(Version comparison data)
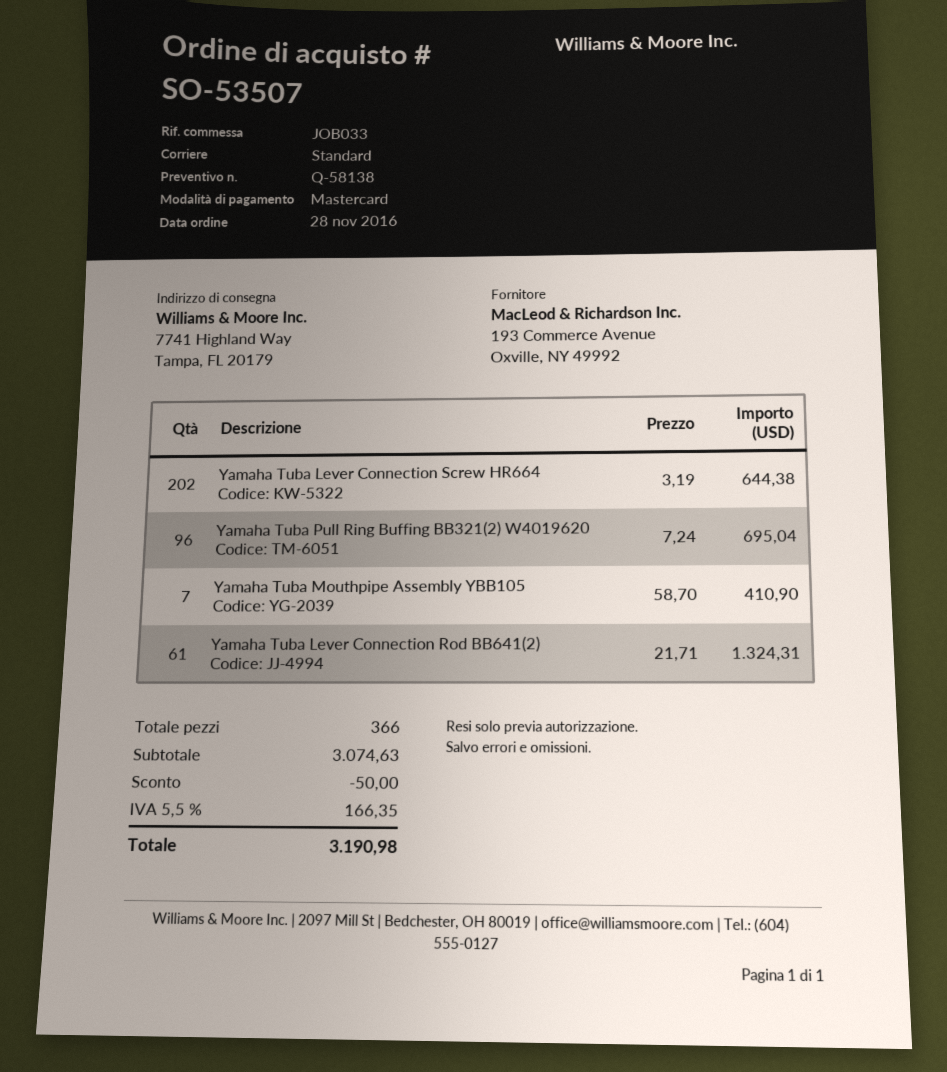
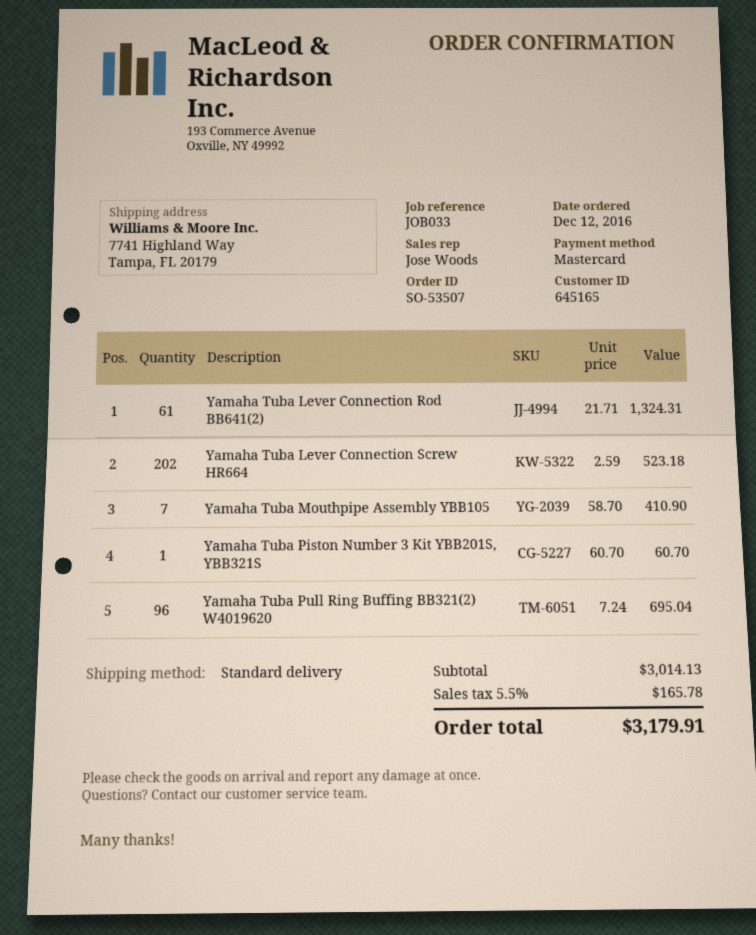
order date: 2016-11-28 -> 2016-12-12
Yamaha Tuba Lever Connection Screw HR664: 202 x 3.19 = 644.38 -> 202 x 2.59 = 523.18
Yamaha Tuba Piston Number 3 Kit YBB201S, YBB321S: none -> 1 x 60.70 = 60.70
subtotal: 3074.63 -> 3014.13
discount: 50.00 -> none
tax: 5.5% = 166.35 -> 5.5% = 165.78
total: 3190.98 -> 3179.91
* * *
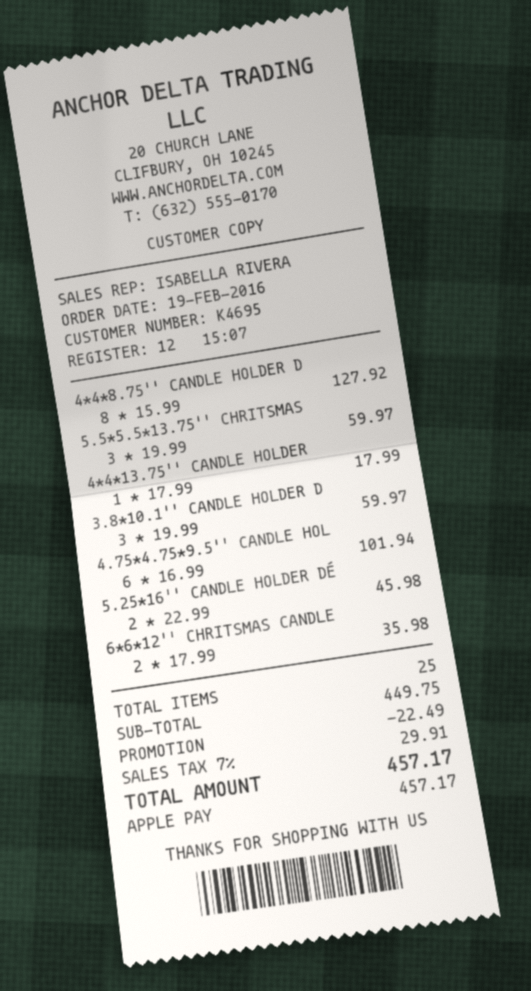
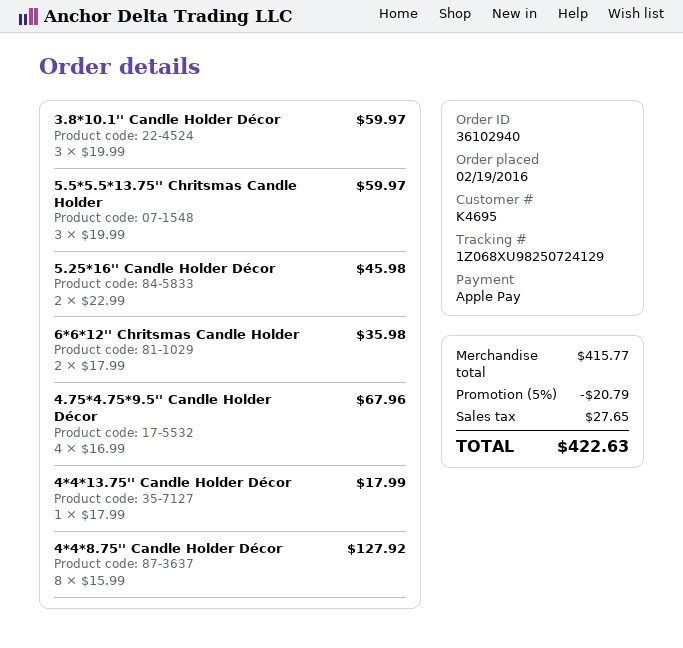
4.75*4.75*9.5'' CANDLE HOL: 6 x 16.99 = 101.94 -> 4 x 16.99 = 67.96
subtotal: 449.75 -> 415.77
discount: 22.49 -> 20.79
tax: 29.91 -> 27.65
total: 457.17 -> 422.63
--
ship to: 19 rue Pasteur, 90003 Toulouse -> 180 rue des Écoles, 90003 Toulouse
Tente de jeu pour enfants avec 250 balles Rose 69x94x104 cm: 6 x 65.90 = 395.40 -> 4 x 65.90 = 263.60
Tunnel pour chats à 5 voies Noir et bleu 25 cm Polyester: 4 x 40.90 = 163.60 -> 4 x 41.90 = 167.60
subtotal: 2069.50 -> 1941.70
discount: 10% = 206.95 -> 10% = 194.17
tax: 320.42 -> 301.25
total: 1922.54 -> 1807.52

### WORK ORDER
All lines that hold the word "subtotal" should be copied from the data.

### ANSWER BOX
subtotal: 3074.63 -> 3014.13
subtotal: 449.75 -> 415.77
subtotal: 2069.50 -> 1941.70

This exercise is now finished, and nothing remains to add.